Data records —
※ ※ ※

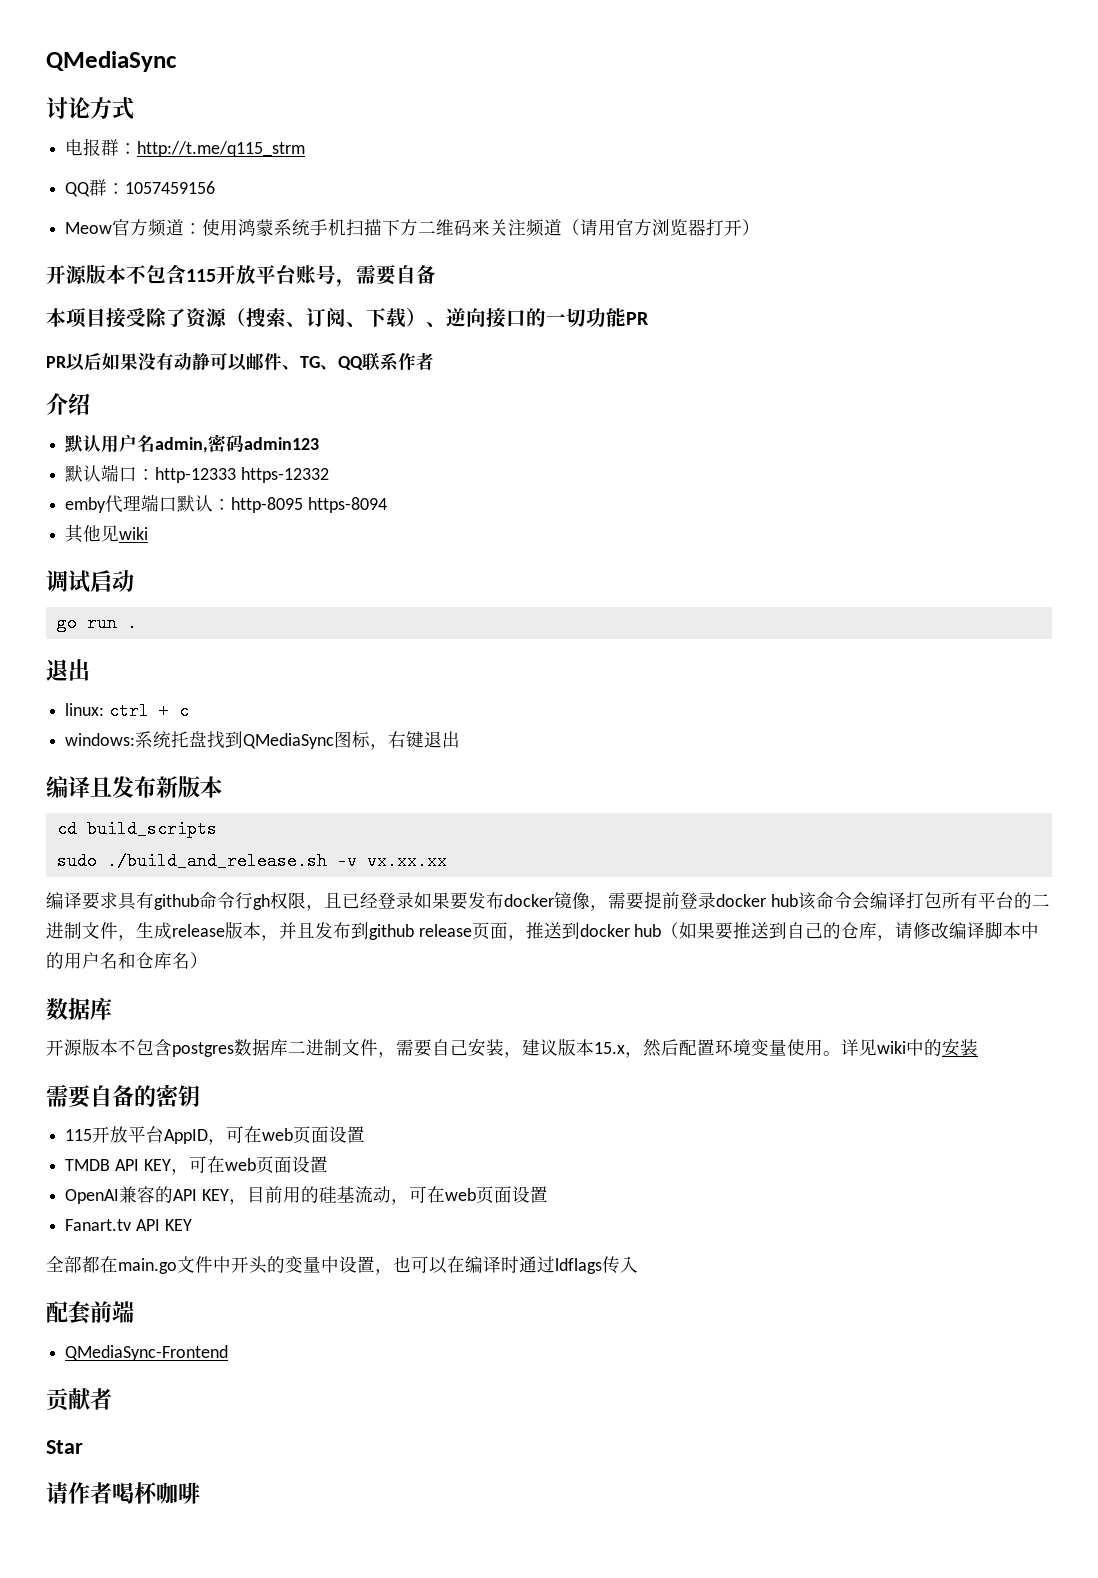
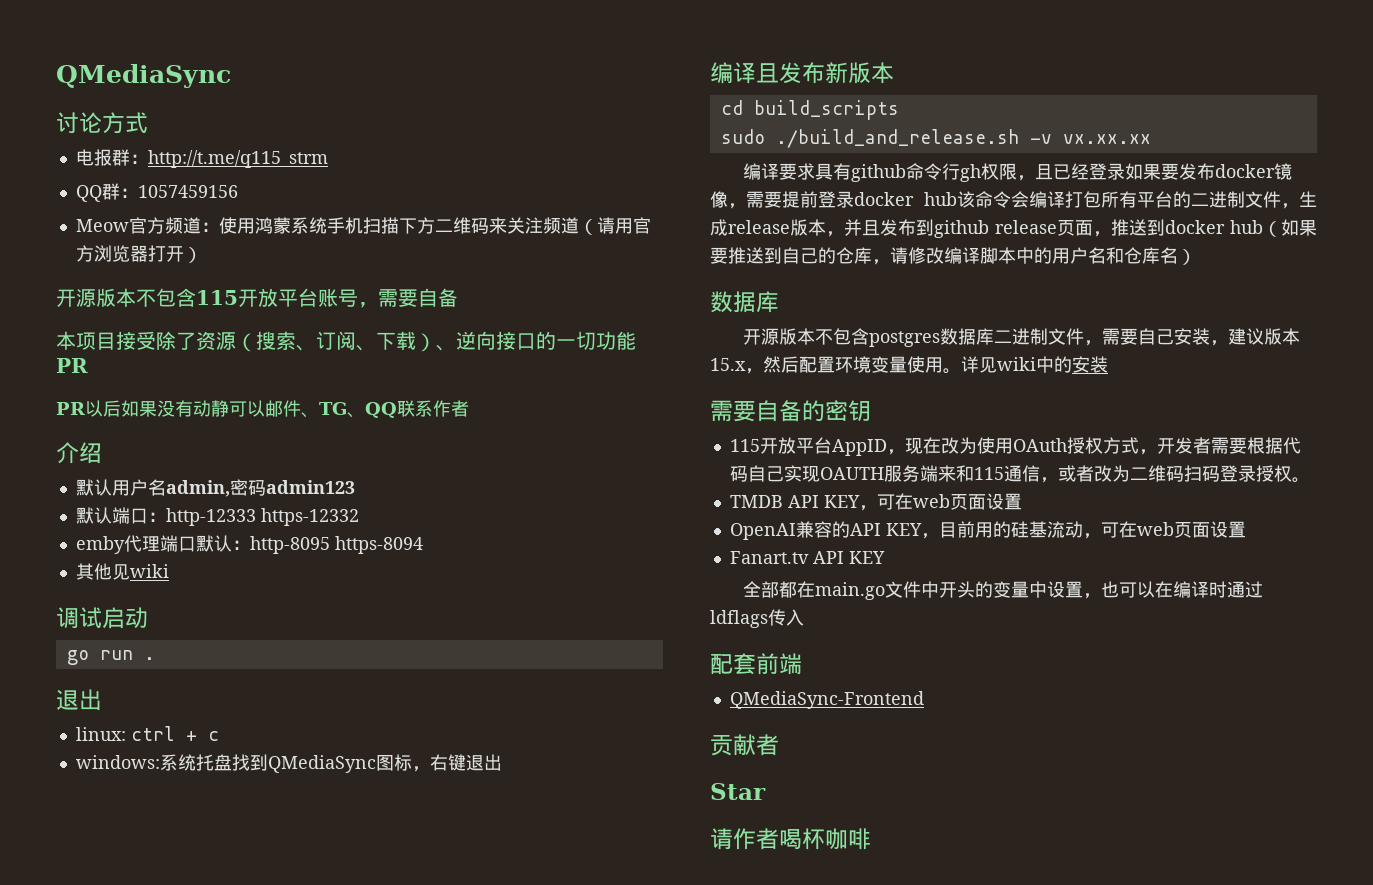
- 115开放平台AppID，可在web页面设置
+ 115开放平台AppID，现在改为使用OAuth授权方式，开发者需要根据代码自己实现OAUTH服务端来和115通信，或者改为二维码扫码登录授权。

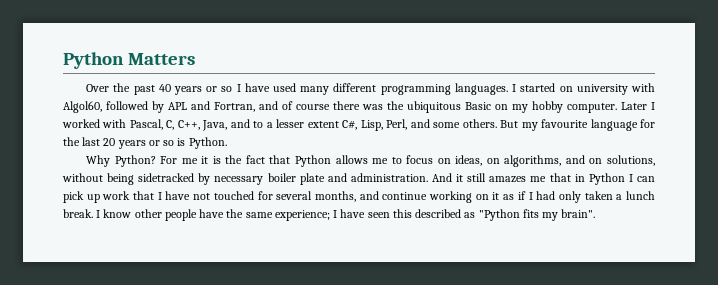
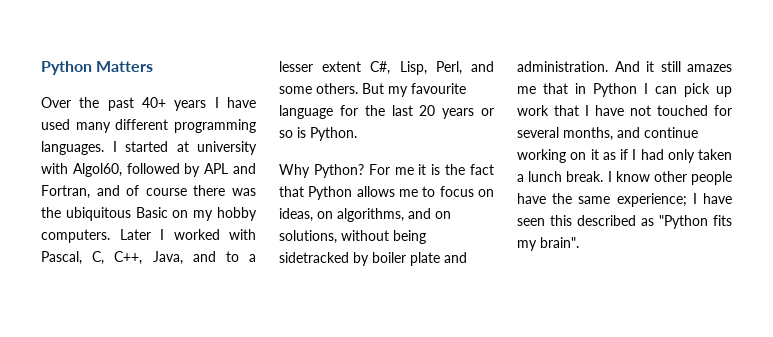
- Over the past 40 years or so I have used many different programming languages.
+ Over the past 40+ years I have used many different programming languages.
- I started on university with Algol60, followed by APL and Fortran, and of course there was the ubiquitous Basic on my hobby computer.
+ I started at university with Algol60, followed by APL and Fortran, and of course there was the ubiquitous Basic on my hobby computers.
- For me it is the fact that Python allows me to focus on ideas, on algorithms, and on solutions, without being sidetracked by necessary boiler plate and administration.
+ For me it is the fact that Python allows me to focus on ideas, on algorithms, and on solutions, without being sidetracked by boiler plate and administration.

※ ※ ※

Set the data above down again exactly as given, with no pictures.

Solution to this exercise —
- 115开放平台AppID，可在web页面设置
+ 115开放平台AppID，现在改为使用OAuth授权方式，开发者需要根据代码自己实现OAUTH服务端来和115通信，或者改为二维码扫码登录授权。

- Over the past 40 years or so I have used many different programming languages.
+ Over the past 40+ years I have used many different programming languages.
- I started on university with Algol60, followed by APL and Fortran, and of course there was the ubiquitous Basic on my hobby computer.
+ I started at university with Algol60, followed by APL and Fortran, and of course there was the ubiquitous Basic on my hobby computers.
- For me it is the fact that Python allows me to focus on ideas, on algorithms, and on solutions, without being sidetracked by necessary boiler plate and administration.
+ For me it is the fact that Python allows me to focus on ideas, on algorithms, and on solutions, without being sidetracked by boiler plate and administration.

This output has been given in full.